After some reading of the C dissector and some tests I arrived at the
same conclusions, I will see now what I will implement, and how.
In the CIP specs, they focus on <identifier> being an object class and
instance, but
for some Rockwell PLCs, the <identifier> is just a string (and there is
no class in the message).
That's what I mean when I refer to "classless" requests.
I never encountered this case but indeed this notion of segment is
present in the CIP documentation, I didn't read it enough!
>> 2. If you want to add vendor specific services to already supported
>> objects, that would be more difficult to do in Lua because there isn't a
>> dissector table hook for them. I'm not sure there would be a way to
>> handle the "general" case of registering service + class into a
>> dissector table, but you could add dissector tables (patching
>> packet-cip.c) for specific objects (Identity, ConnectionManager, etc)
>> and submit just that part as a patch for inclusion in base Wireshark
code.
This is where I started to steer you incorrectly. The heuristic
functionality should
be able to handle this case without issue.

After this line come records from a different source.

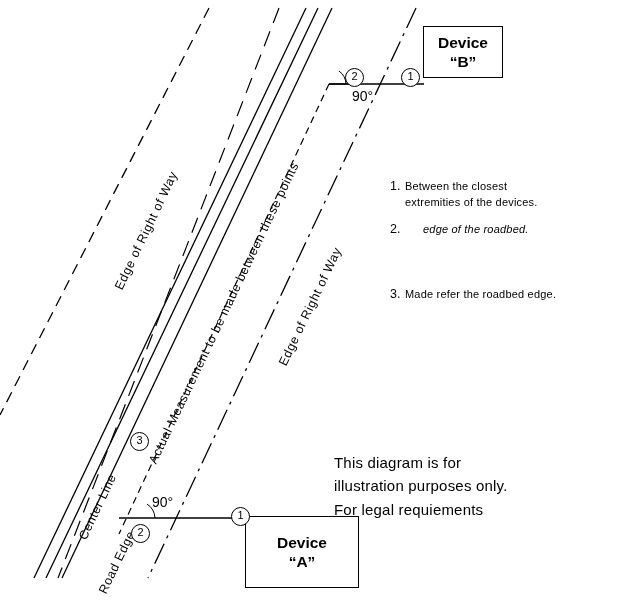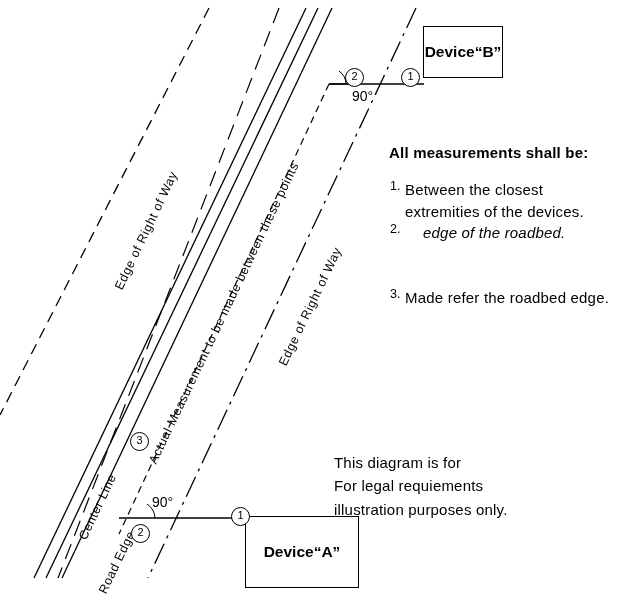--- a/index.html
+++ b/index.html
@@ -41,7 +41,7 @@
     font-weight: bold;
     line-height: 1.25;
     display: flex;
-    flex-direction: row;
+    flex-direction: column;
     align-items: center;
     justify-content: center;
   }

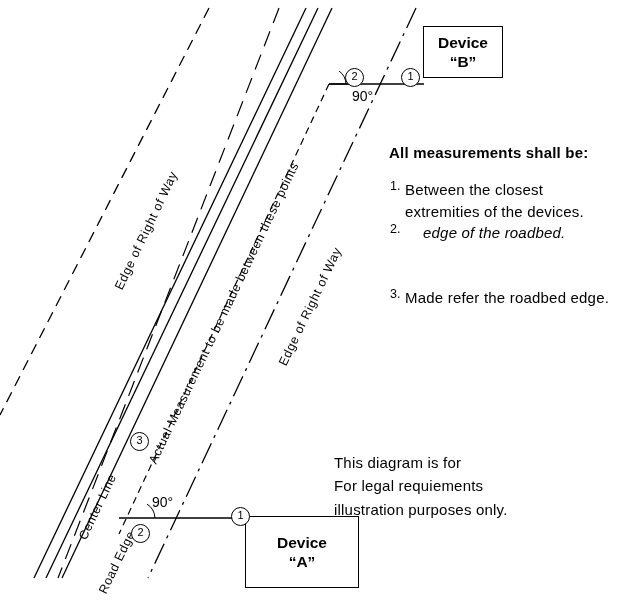--- a/index.html
+++ b/index.html
@@ -165,7 +165,6 @@
   <div class="circ" style="left:131px; top:524px;">2</div>
   <div class="circ" style="left:130px; top:432px;">3</div>
 
-  <div class="lbl" id="notes-head">All measurements shall be:</div>
 
   <div class="note-num" style="left:390px; top:179px;">1.</div>
   <div class="note-item" style="left:405px; top:179px;">

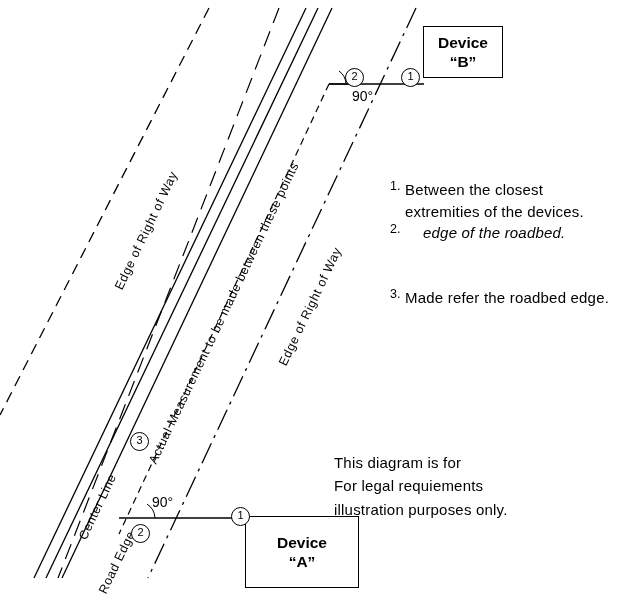--- a/index.html
+++ b/index.html
@@ -67,7 +67,7 @@
   }
   .note-item {
     position: absolute;
-    font-size: 15px;
+    font-size: 11px;
     line-height: 1.45;
     letter-spacing: 0.2px;
   }

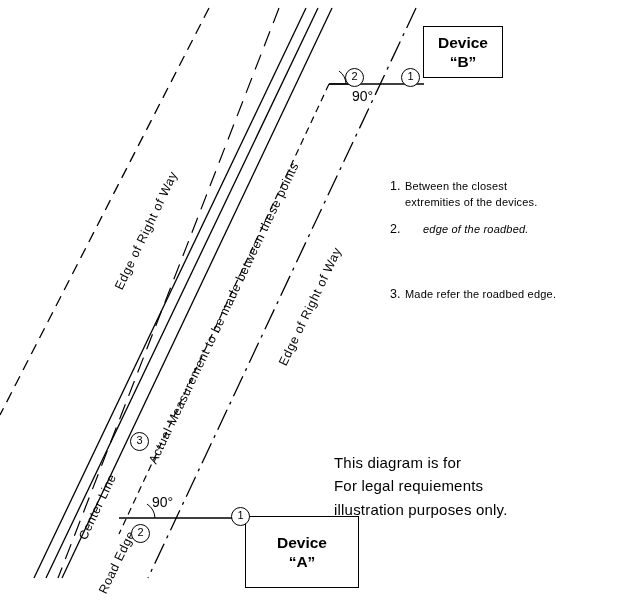--- a/index.html
+++ b/index.html
@@ -184,8 +184,8 @@
 
   <div class="lbl" id="disclaimer">
     <div>This  diagram   is  for</div>
+    <div>illustration  purposes  only.</div>
     <div>For  legal  requiements</div>
-    <div>illustration  purposes  only.</div>
   </div>
 
 </div>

I think in this case it would be the dissector, since the heuristic only
triggers for common services (and we want to support vendor-specific
services for common objects).
I think the intent of the cip.data_segment.iface dissector table was to
handle the "string"
identifiers I mentioned with the Rockwell PLCs. It's probably something
that should actually
be removed from the dissector.
It makes sense. Why remove it though, since it can be used to support
"classless" services?
>> 4. I believe Lua will "override" any value registered to a dissector
>> table, so you could write the "vendor specific" portion, for say the
>> Identity object, but then you'd have to duplicate all of the dissection
>> currently being done for it in your Lua script.
> I did test with setting a lua dissector for Identity in the
cip.class.iface, and on packets
> with common services it wasn't triggered (I didn't have packets with
vendor-specific
> services call for Identity). So apparently it does not override the
default dissector
> with the lua one (at least with a common service).
Again, this issue can be handled with the heuristic dissection mentioned
above.
True in this case.
So to clarify I could now cover the following cases:
- Vendor-specific class, vendor-specific services with a dissector (one
per class)
- Vendor-specific class, common services with a heuristic (to handle the
epath and attributes)
- Common class, vendor-specific services with a dissector (again, one
per class)
An implementation in lua seems extremely tedious, since I will have to
re-write most of the dissection code already present in C (status,
epath, and attribute-related services).